To be an artist.
For some it’s innate. For others it’s learned. Many consider it a hobby, and a few try to pursue it as a profession. But, what does it really mean to be an artist? What does it actually take to become one? How do we value the contributions and impact that artists have on us and the life of our community? How do we interact with art and how should it make us feel? How can we all gracefully integrate the arts into our own daily lives, whether or not we feel creatively inclined?
Well, the Cloud9 artist in this episode, Elizabeth de Souza, has explored these questions and ideas in depth for over two decades, through her work as an interdisciplinary artist, writer and educator.
Her work and research explores the mysterious link between artistic genius, culture, and mental health, with a special interest in the arts of the African diaspora. Elizabeth is currently working on a forthcoming book, exhibition and film that explores these issues through the life and art of her late father, Bunch Washington, a visionary black American visual artist and Baha’i, best known for the critically acclaimed book he wrote in 1973 about his mentor, titled The Art of Romare Bearden: The Prevalence of Ritual.
For Elizabeth (or Liz for short) an artist is simply someone who must create because that’s what they have to offer to the world.

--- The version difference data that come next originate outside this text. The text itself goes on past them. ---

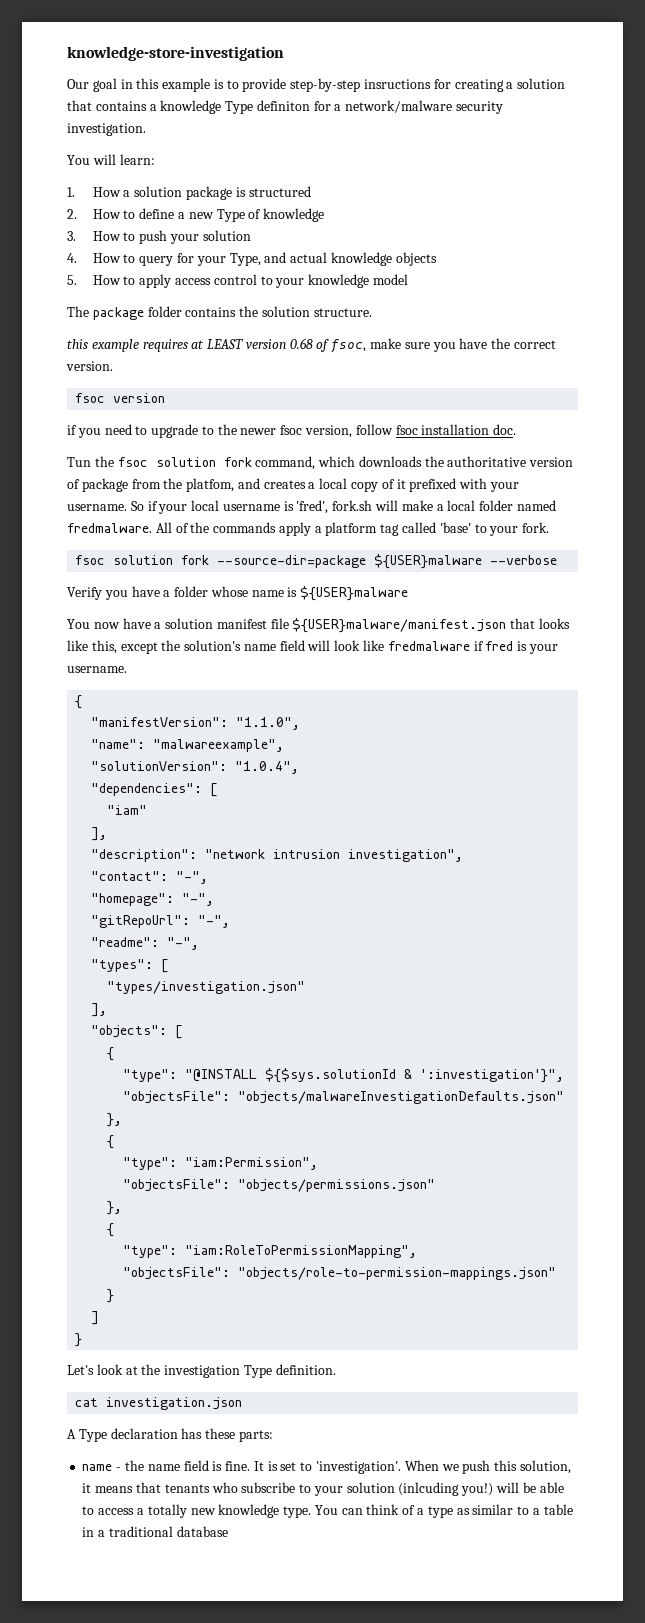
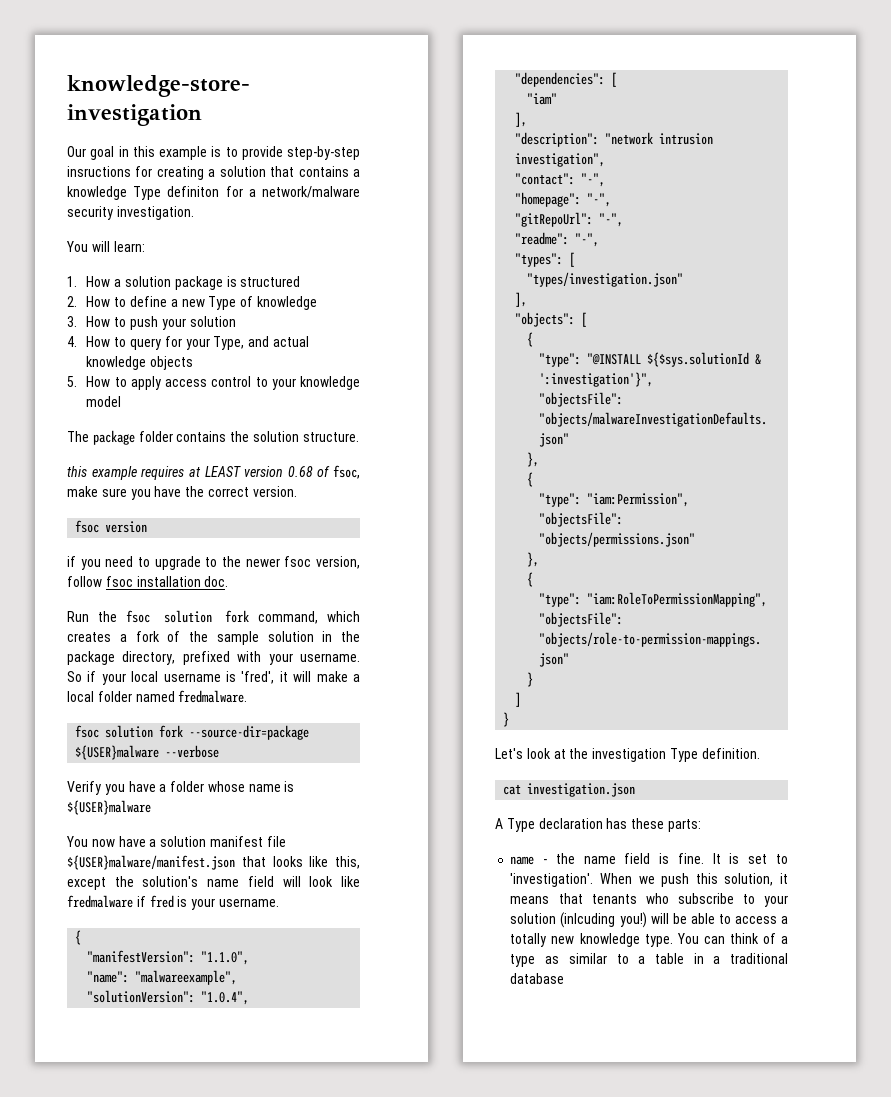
- Tun the fsoc solution fork command, which downloads the authoritative version of package from the platfom, and creates a local copy of it prefixed with your username.
+ Run the fsoc solution fork command, which creates a fork of the sample solution in the package directory, prefixed with your username.
- So if your local username is 'fred', fork.sh will make a local folder named fredmalware. All of the commands apply a platform tag called 'base' to your fork.
+ So if your local username is 'fred', it will make a local folder named fredmalware.

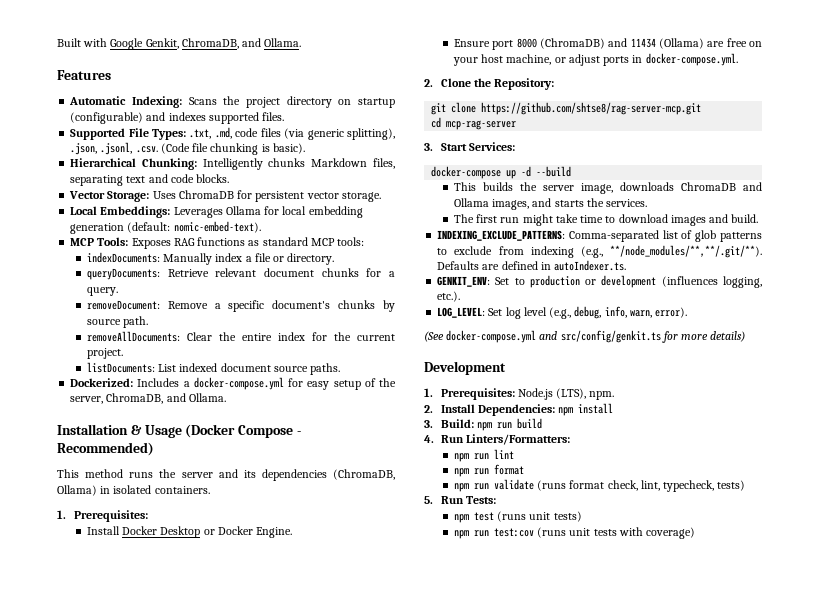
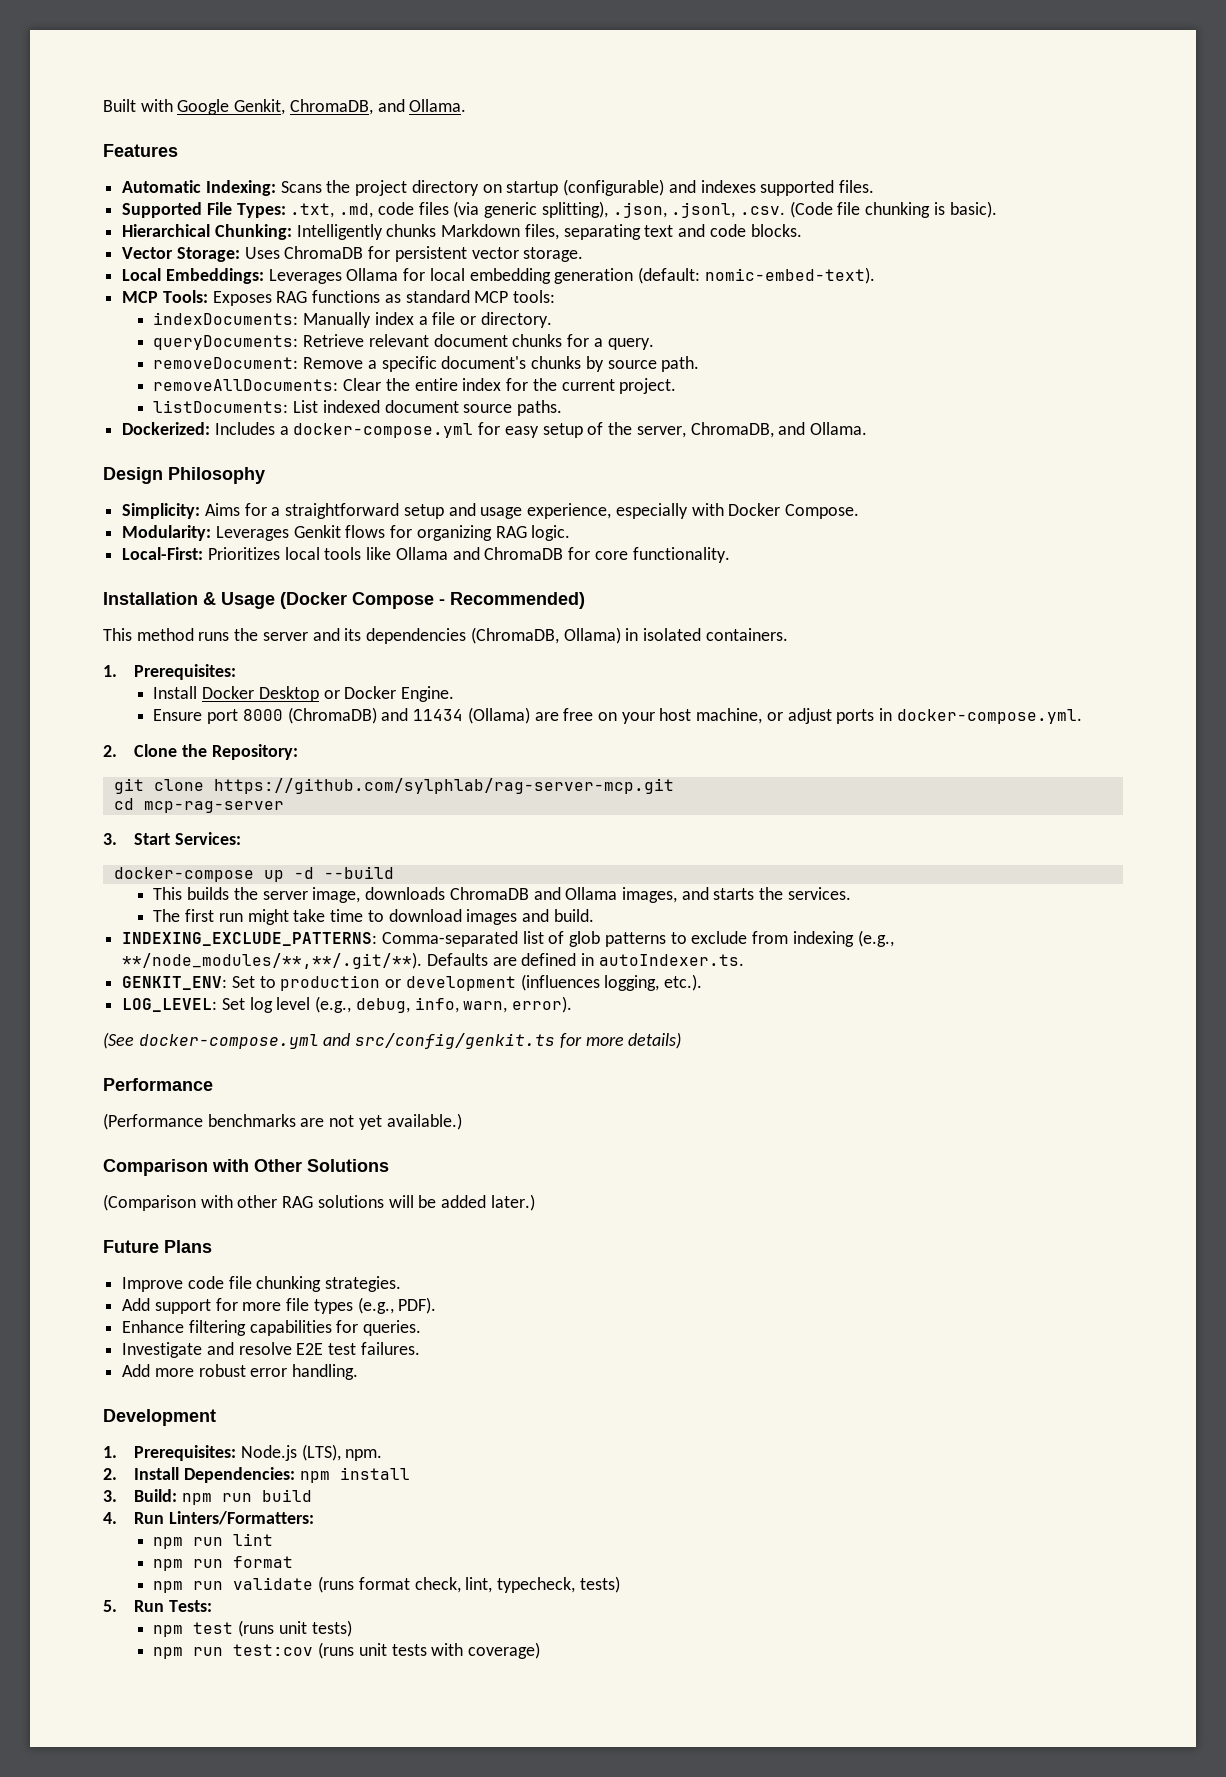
+ Design Philosophy
+ Simplicity: Aims for a straightforward setup and usage experience, especially with Docker Compose.
+ Modularity: Leverages Genkit flows for organizing RAG logic.
+ Local-First: Prioritizes local tools like Ollama and ChromaDB for core functionality.
- git clone https://github.com/shtse8/rag-server-mcp.git
+ git clone https://github.com/sylphlab/rag-server-mcp.git
+ Performance
+ (Performance benchmarks are not yet available.)
+ Comparison with Other Solutions
+ (Comparison with other RAG solutions will be added later.)
+ Future Plans
+ Improve code file chunking strategies.
+ Add support for more file types (e.g., PDF).
+ Enhance filtering capabilities for queries.
+ Investigate and resolve E2E test failures.
+ Add more robust error handling.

The arts have tremendous potential, she says, to transform the life and culture of society, believing that artists adapt to their surroundings by creating and rearranging the world to suit them.
Liz’s work today challenges Western performance models, and the culture of critique so prevalent in art today. She believes that materialism, commercialism and capitalism have stood in the way of creative discovery, forcing artists to make what can or will be sold, a process divorced from the purpose of art itself. Acknowledging that artists have to find a way to live and survive, Liz shares that they should not let this distract them from their pursuit for integrity, purity and excellence, and if need be suggests attempting to employ someone who can focus on the commercial side of things. In her focus on integrity in her art, Liz cites this passage from the Baha’i teachings:
Make ye then a mighty effort, that the purity and sanctity which, above all else, are cherished by Abdu’l-Baha, shall distinguish the people of Baha; that in every kind of excellence the people of God shall surpass all other human beings; that both outwardly and inwardly they shall prove superior to the rest; that for purity, immaculacy, refinement, and the preservation of health, they shall be leaders in the vanguard of those who know. And that by their freedom from enslavement, their knowledge, their self-control, they shall be first among the pure, the free and the wise. – Abdu’l-Baha, Selections From the Writings of Abdu’l-Baha, p. 150.
Liz believes there is so much unexplored territory when it comes to exploring art as an invitation for audience engagement. Her approach, inspired by her boredom at a conference that she felt was supposed to be an uplifting and inspiring space, gave her an opportunity to use this experience in a constructive way, and created a new model of learning and engaging with art. In her interview with Cloud9 Liz shares some examples of models in which audience participants interact, learn, exchange and engage in immersive creative experiences.
The purpose of learning should be the promotion of the welfare of the people, and this can be achieved through crafts. It hath been revealed and is now repeated that the true worth of artists and craftsmen should be appreciated, for they advance the affairs of mankind. – Baha’u’llah, from a tablet translated from the Persian.
In this Cloud9 episode, we reflect on this quotation from Baha’u’llah – and more specifically we explore how Liz’s communal and experiential approach to art advances the welfare of the people and impacts the way we can appreciate and value artists and craftspeople. Liz shares that such a high standard set by Baha’u’llah gives us assurance, and helps us advance our support for the arts and its graceful integration into community life. Artists, Liz says, need to be moderate, to promote harmony and unity, and create work conducive to progress and advanced understanding.
Baha’u’llah also called on artists to make every effort to gain their inspiration from spiritual reflection:
The source of crafts, sciences and arts is the power of reflection. Make ye every effort that out of this ideal mine there may gleam forth such pearls of wisdom and utterance as will promote the well-being and harmony of all the kindreds of the earth. – Baha’u’llah, Tablets of Baha’u’llah, p. 72.
In our conversation we explore the concept of true freedom as artists, and what that looks like when applying the high standards in the Baha’i writings. Liz expresses her excitement for the opportunities we have to experiment and explore the places a deep, sustained interest in the arts, alongside a deeper knowledge of Baha’i writings, could take us.
We wrap up the interview by exploring what it means to gracefully integrate the arts into diverse community activities. Liz believes that no matter what people believe, they have the capacity to integrate creativity into their daily lives. She shares that once communities and individuals rid themselves of the culture of critique, then everyone can feel able to share, regardless of how good they think they are. Liz offers examples of graceful integration, such as avoiding rigid forms and patterns, and allowing space for receptivity and reflection of others, to make their way into the planning of such creative and artistic spaces.